The law also includes a set of quality improvement reporting requirements for health insurance plans offered inside and outside the exchanges. Activities to be reported on include: improving health outcomes through care coordination and medical home models; preventing hospital readmissions through a comprehensive program for hospital discharge; and implementing activities to improve patient safety, reduce medical errors, and promote health and wellness. The secretary will make reports by health plans available to the public.

9. Encouraging Medicare Private Plan Competition
The ACA will level the playing field between Medicare private plans and the traditional Medicare public health insurance plan.

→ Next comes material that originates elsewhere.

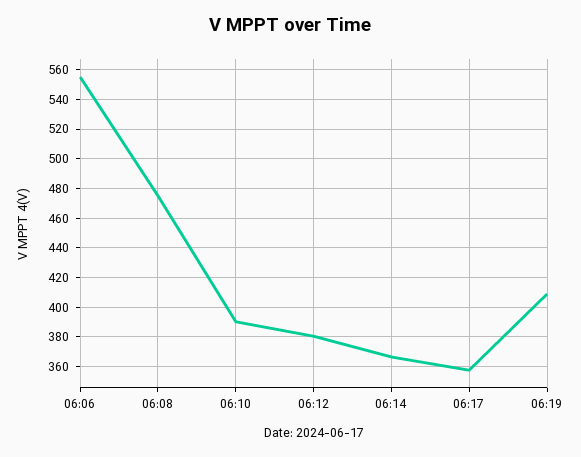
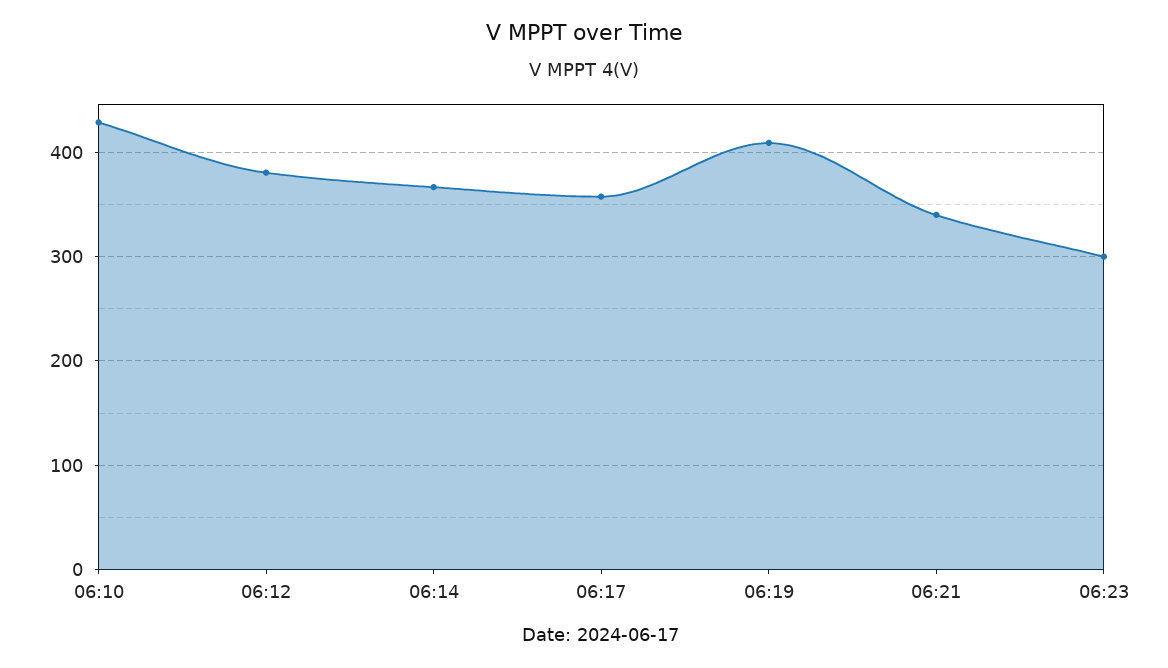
06:06: 555 -> none
06:08: 475 -> none
06:10: 390 -> 430
06:21: none -> 340
06:23: none -> 300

This will yield $201 billion in federal budget savings over 2010–19, according to CBO. Moreover, this policy change could provide more impetus for plans to compete on value, creating at least some downward pressure on health care costs. Three-fourths of health care opinion leaders (77%) support such a provision.

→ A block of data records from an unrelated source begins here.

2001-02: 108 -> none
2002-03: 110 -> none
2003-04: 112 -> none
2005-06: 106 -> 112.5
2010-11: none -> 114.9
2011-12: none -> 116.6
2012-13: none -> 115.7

10. Encouraging Consumers to Be Cost-Conscious: Introducing a Tax on High-Premium Health Insurance Plans
The new law includes a 40 percent excise tax on health plans with premiums in excess of $10,200 for individual policies and $27,500 for families, to take effect in 2018. Thresholds will be higher for certain high-cost groups and will be adjusted in case of unexpected increases in medical costs prior to 2018. CBO estimates that the tax will yield $32 billion over 2018–19.

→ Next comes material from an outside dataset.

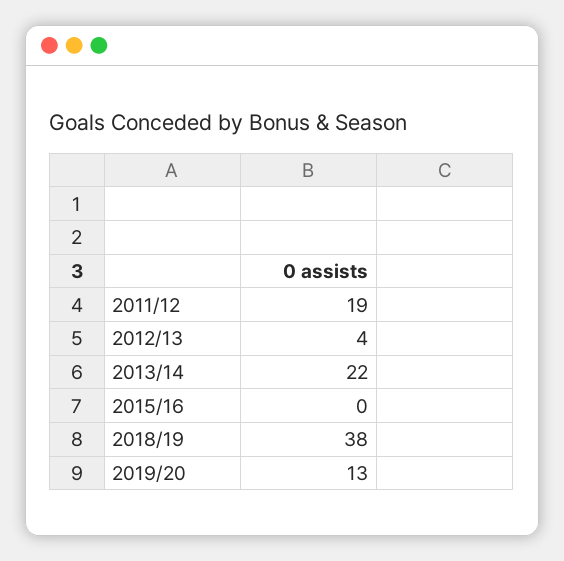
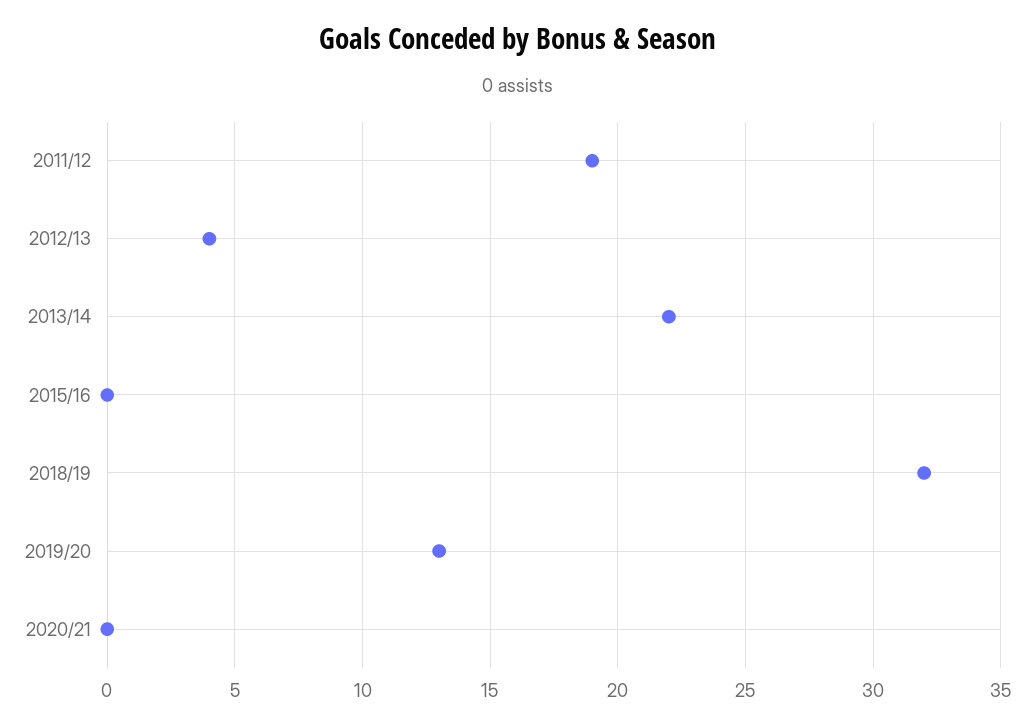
2018/19: 38 -> 32
2020/21: none -> 0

Assessing the Law's Potential Impact

Consistent with the president's belief that health reform should be financially sustainable and not add to the federal deficit, the new law offsets the cost of expanding and improving coverage with a mixture of system savings and new revenue sources.

According to CBO, the total net impact of the ACA on the federal budget deficit is a reduction of $143 billion over the 10-year period 2010–19. This figure reflects the net federal costs of expanding coverage ($820 billion), offset by reductions in federal health ($511 billion) and education ($19 billion) spending as well as new revenues ($432 billion). 

The new reform law has the potential to produce substantial total health system savings for the nation—well beyond what is reflected in the estimated federal budget impact. The combined effect of these provisions on trends in national health expenditures, however, is difficult to estimate, and CBO has indicated that it does not have the modeling capacity to do so. Estimates released by the Office of the Actuary at the Centers for Medicare and Medicaid Services (CMS) indicate that the law could produce modest increases in national health expenditures, but this estimate gives little credit for savings to measures that will reform provider payment, increase competition among plans in an insurance exchange, encourage public reporting, or apply the results of comparative effectiveness research. Yet these measures are a crucial platform for developing and implementing further policies to contain health care cost growth. As such, they have broad support from health care opinion leaders and business leaders as effective ways to control costs.

For example, an analysis by the Business Roundtable, prepared by Hewitt, found that such legislative reforms could potentially reduce the trend line in employment-based health care spending by $3,000 per employee by 2019. An analysis by The Commonwealth Fund and the Center for American Progress put health system spending savings at $590 billion over the 2010–19 period, slowing the annual growth in health expenditures from 6.3 percent to 5.7 percent (Exhibit ES-3).

CBO's estimates of federal budget impacts are fraught with uncertainty, given the multitude of changes and their potentially synergistic effects. On the last three occasions when CBO has estimated the savings or costs of major health reforms (the 1982–83 Medicare changes in hospital payment, the 1997 Balanced Budget Act, and the 2003 Medicare Modernization Act that established Medicare prescription drug coverage), the estimates were off the mark—with savings more than double those estimated in the first two cases and costs overstated by 40 percent in the third. Estimates of cost and savings under the ACA could similarly be seriously underestimated or overestimated; if so, policy conclusions based on current estimates may have to be reevaluated.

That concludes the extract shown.